Web interface edit records:
• • • •

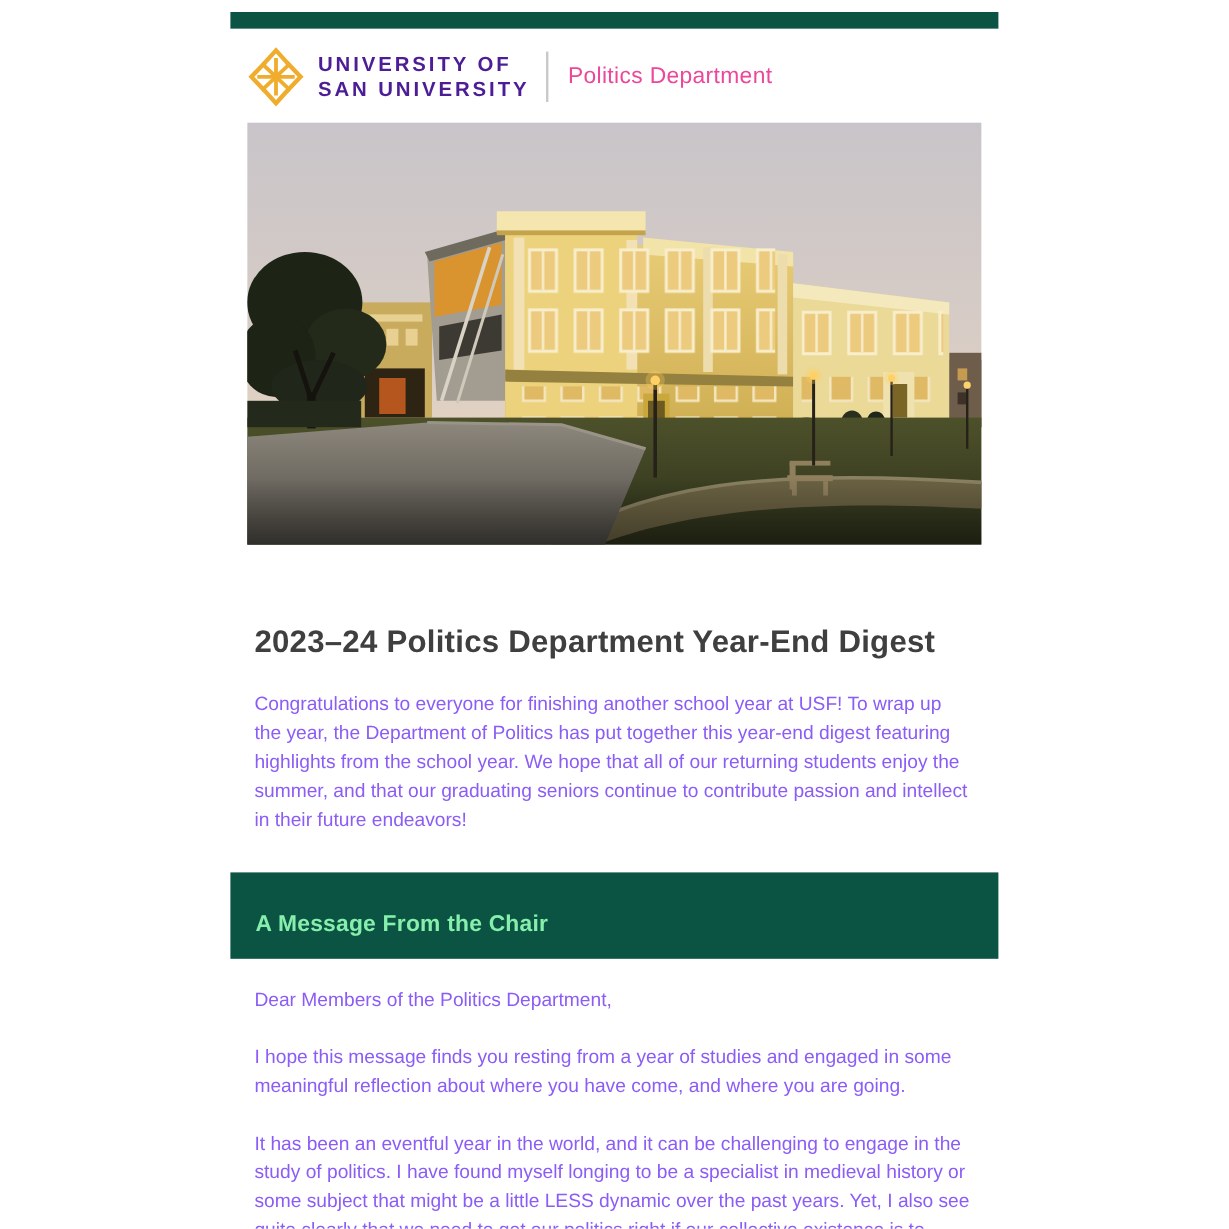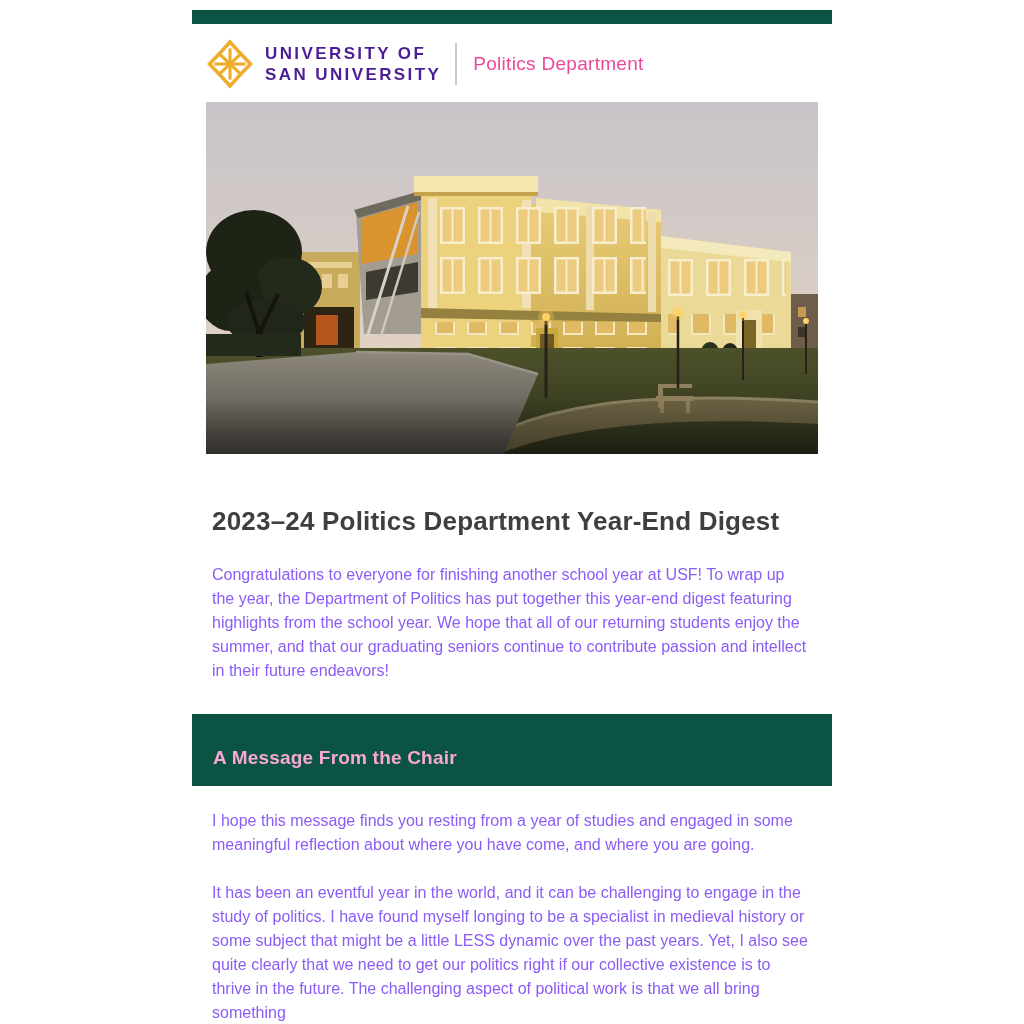--- a/index.html
+++ b/index.html
@@ -59,7 +59,7 @@
     padding: 0 22px 0 20px;
   }
   h1.digest-title {
-    margin: 51px 0 0 0;
+    margin: 64px 0 0 0;
     font-size: 26px;
     line-height: 32px;
     color: #3f3f3f;

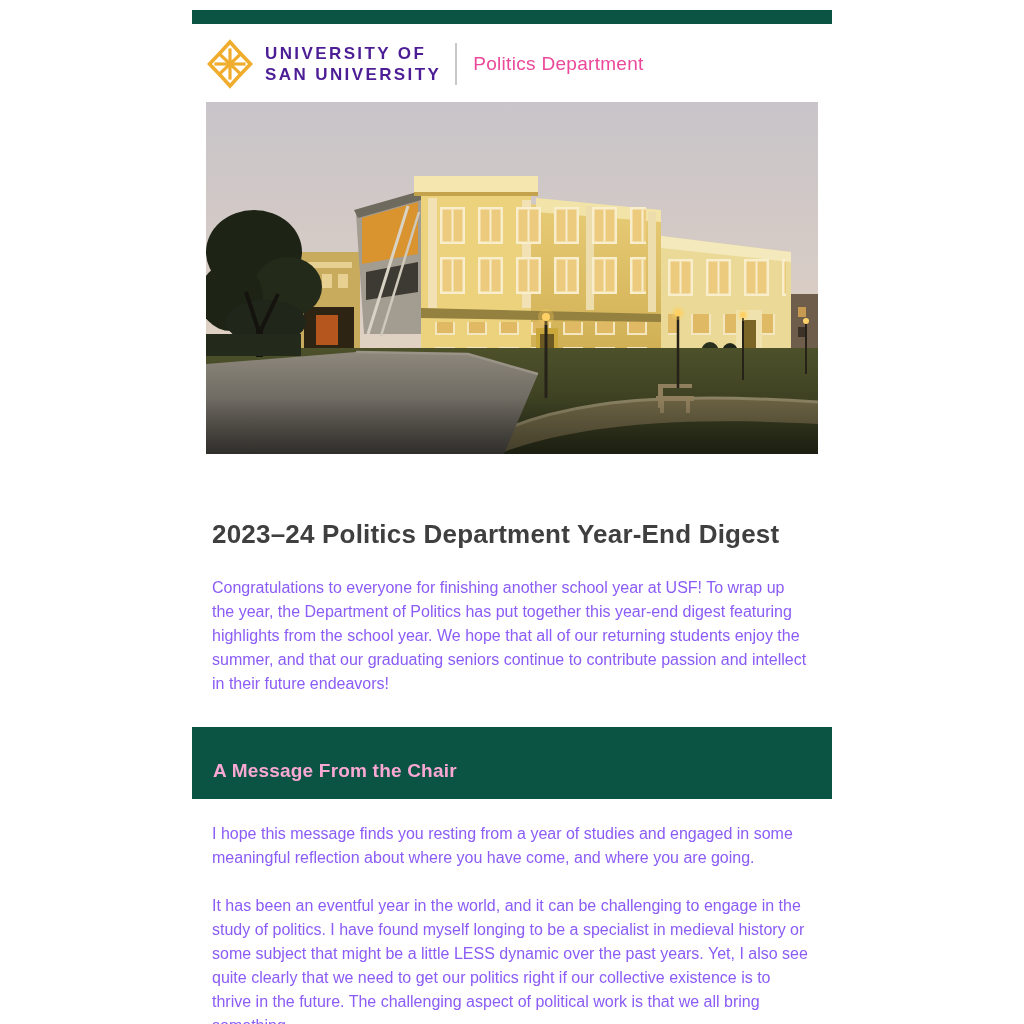--- a/index.html
+++ b/index.html
@@ -83,7 +83,7 @@
     margin: 16px 0 0 21px;
     font-size: 19px;
     font-weight: bold;
-    color: #f9a8d4;
+    color: #86efac;
     letter-spacing: 0.2px;
   }
   .letter p.body-text { margin-top: 24px; }

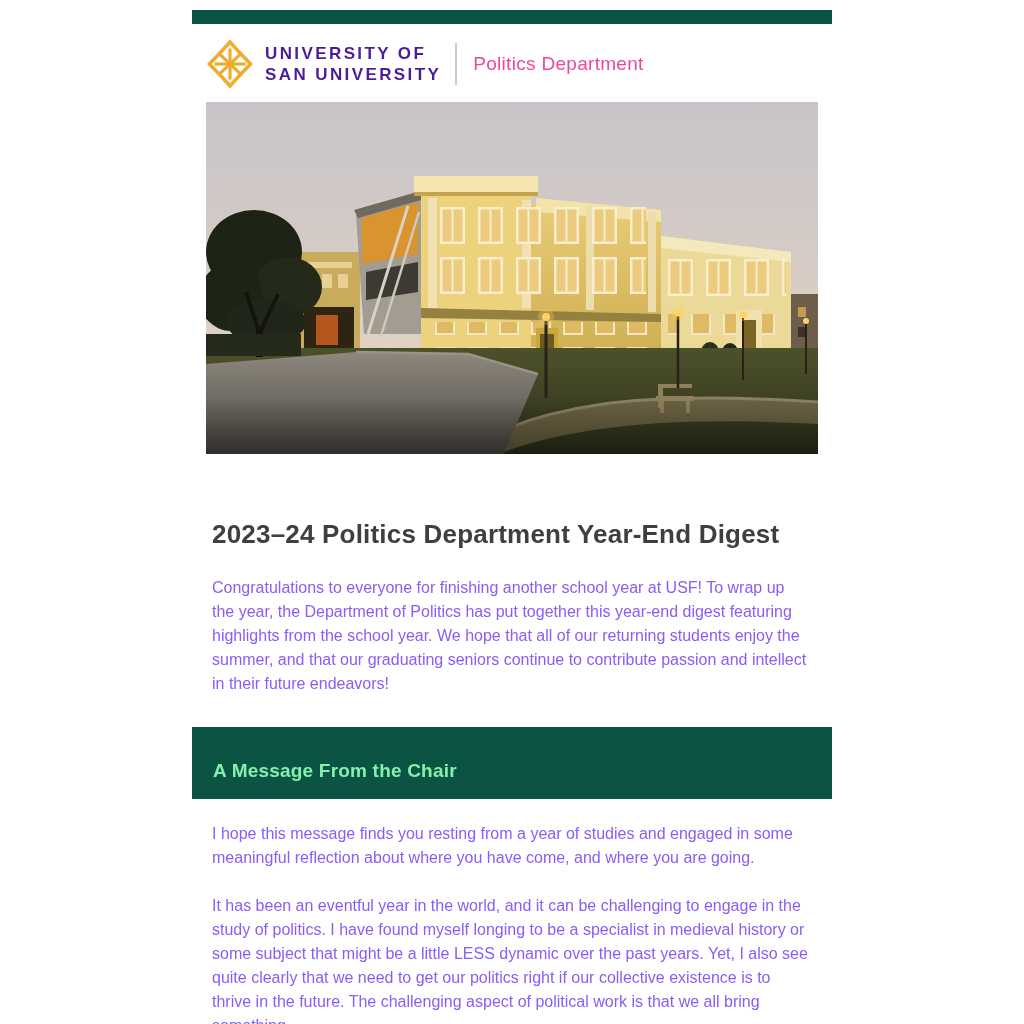--- a/index.html
+++ b/index.html
@@ -269,6 +269,7 @@
   </div>
 
   <div class="content letter">
+    <p class="body-text">Dear Members of the Politics Department,</p>
     <p class="body-text">I hope this message finds you resting from a year of studies and engaged in some meaningful reflection about where you have come, and where you are going.</p>
     <p class="body-text">It has been an eventful year in the world, and it can be challenging to engage in the study of politics. I have found myself longing to be a specialist in medieval history or some subject that might be a little LESS dynamic over the past years. Yet, I also see quite clearly that we need to get our politics right if our collective existence is to thrive in the future. The challenging aspect of political work is that we all bring something</p>
   </div>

• • • •

> **What this task involves**: What the answer needs is every record above, exactly as written, and no pictures.

> **Result of this exercise**:
--- a/index.html
+++ b/index.html
@@ -59,7 +59,7 @@
     padding: 0 22px 0 20px;
   }
   h1.digest-title {
-    margin: 51px 0 0 0;
+    margin: 64px 0 0 0;
     font-size: 26px;
     line-height: 32px;
     color: #3f3f3f;

--- a/index.html
+++ b/index.html
@@ -83,7 +83,7 @@
     margin: 16px 0 0 21px;
     font-size: 19px;
     font-weight: bold;
-    color: #f9a8d4;
+    color: #86efac;
     letter-spacing: 0.2px;
   }
   .letter p.body-text { margin-top: 24px; }

--- a/index.html
+++ b/index.html
@@ -269,6 +269,7 @@
   </div>
 
   <div class="content letter">
+    <p class="body-text">Dear Members of the Politics Department,</p>
     <p class="body-text">I hope this message finds you resting from a year of studies and engaged in some meaningful reflection about where you have come, and where you are going.</p>
     <p class="body-text">It has been an eventful year in the world, and it can be challenging to engage in the study of politics. I have found myself longing to be a specialist in medieval history or some subject that might be a little LESS dynamic over the past years. Yet, I also see quite clearly that we need to get our politics right if our collective existence is to thrive in the future. The challenging aspect of political work is that we all bring something</p>
   </div>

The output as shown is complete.